In der Fulton Street 252. Das war eine Riesenmietskaserne. Die unteren Lokalitäten waren zu Geschäften ausgebaut worden. Im ersten und zweiten Stock hatten sich Firmen etabliert. Weiter oben wohnten Junggesellen, Künstler und kleine Angestellte. Außerdem unterhielt das FBI in diesem Mammuthaus ein Büro.
Die Agenten des FBI durchleuchteten jeden Bewohner des Hauses Fulton Street 252 nach Strich und Faden. Es kam nichts heraus dabei.
Jahre vergingen. Die Botschaft auf dem Mikrofilm blieb unentziffert, ihr Verfasser unentdeckt. Immer deutlicher bekamen es die Männer, die für die nationale Sicherheit Amerikas verantwortlich waren, in diesen Jahren zwischen 1953 und 1957 zu spüren: Ein unheimlicher Spionagering umschloß ihr Land, bedrohte es mehr und mehr.
»In diesen Jahren«, berichtete Edgar Hoover in seinem stillen Landhaus Thomas Lieven, »muß Morris immer mehr verkommen sein.

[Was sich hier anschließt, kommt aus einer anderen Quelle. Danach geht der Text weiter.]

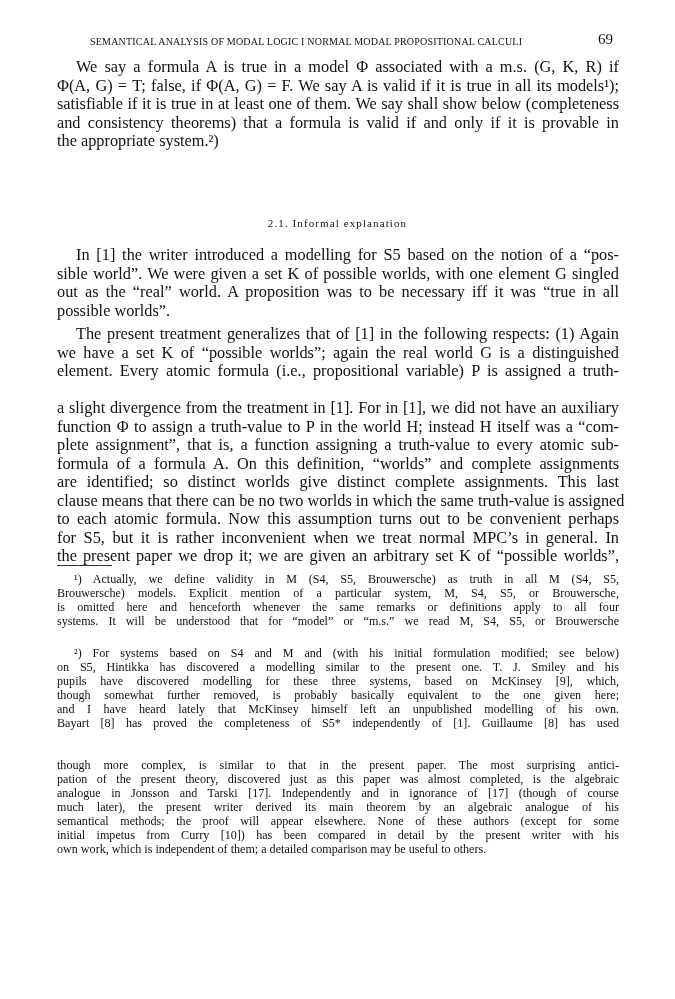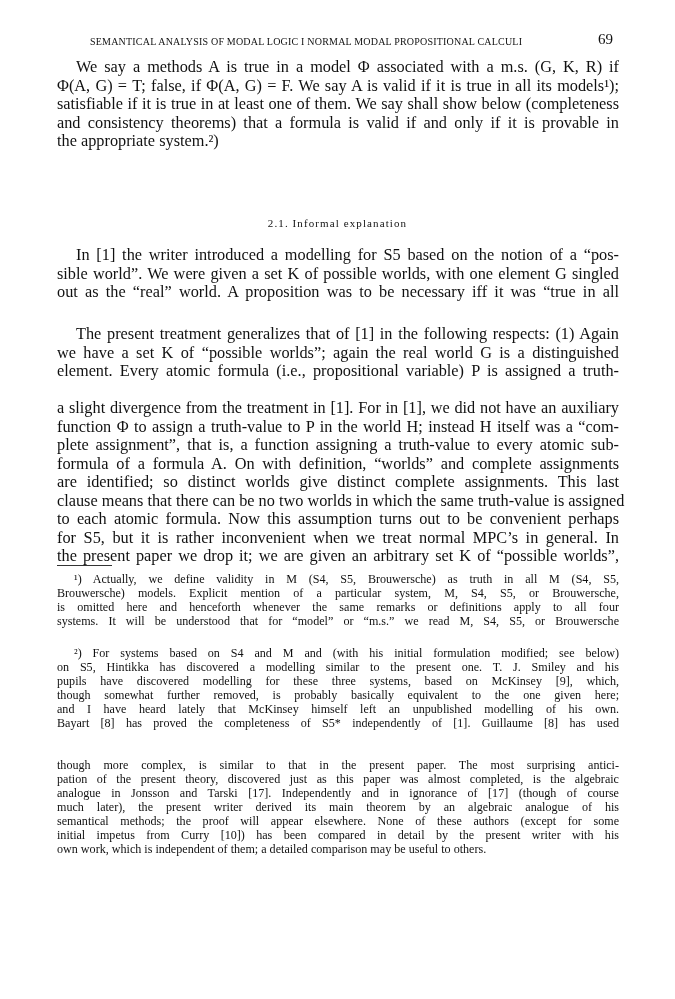"We say a methods A" div.line { text: methods -> formula }
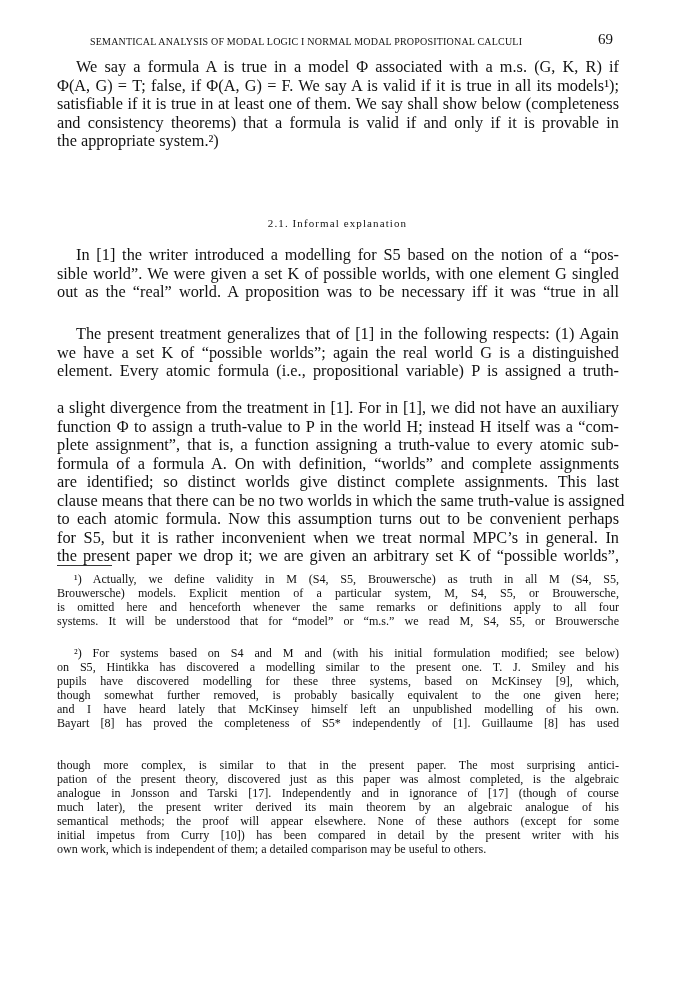"possible worlds”." div.line { html: none -> <div>possible worlds”.</div> }
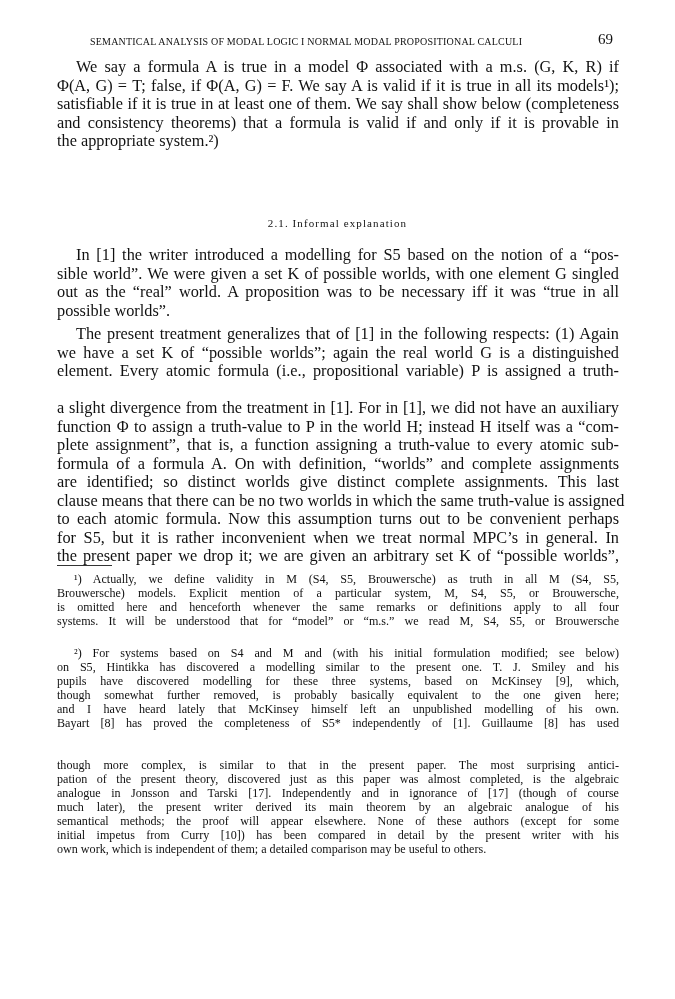"formula of a formula A." div.line { text: with -> this }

Nachdem er Dunja Melanin getroffen hatte, wurde es ganz schlimm mit ihm. Er prügelte sie, sie prügelte ihn. Mark muß einen Bericht nach Moskau geschickt haben, denn Morris wurde plötzlich abberufen. In Paris ging er zur amerikanischen Botschaft, bat um Schutz und erzählte alles, was er wußte.«
»Es scheint mir, trotz allem, nicht sehr viel zu sein«, sagte Thomas.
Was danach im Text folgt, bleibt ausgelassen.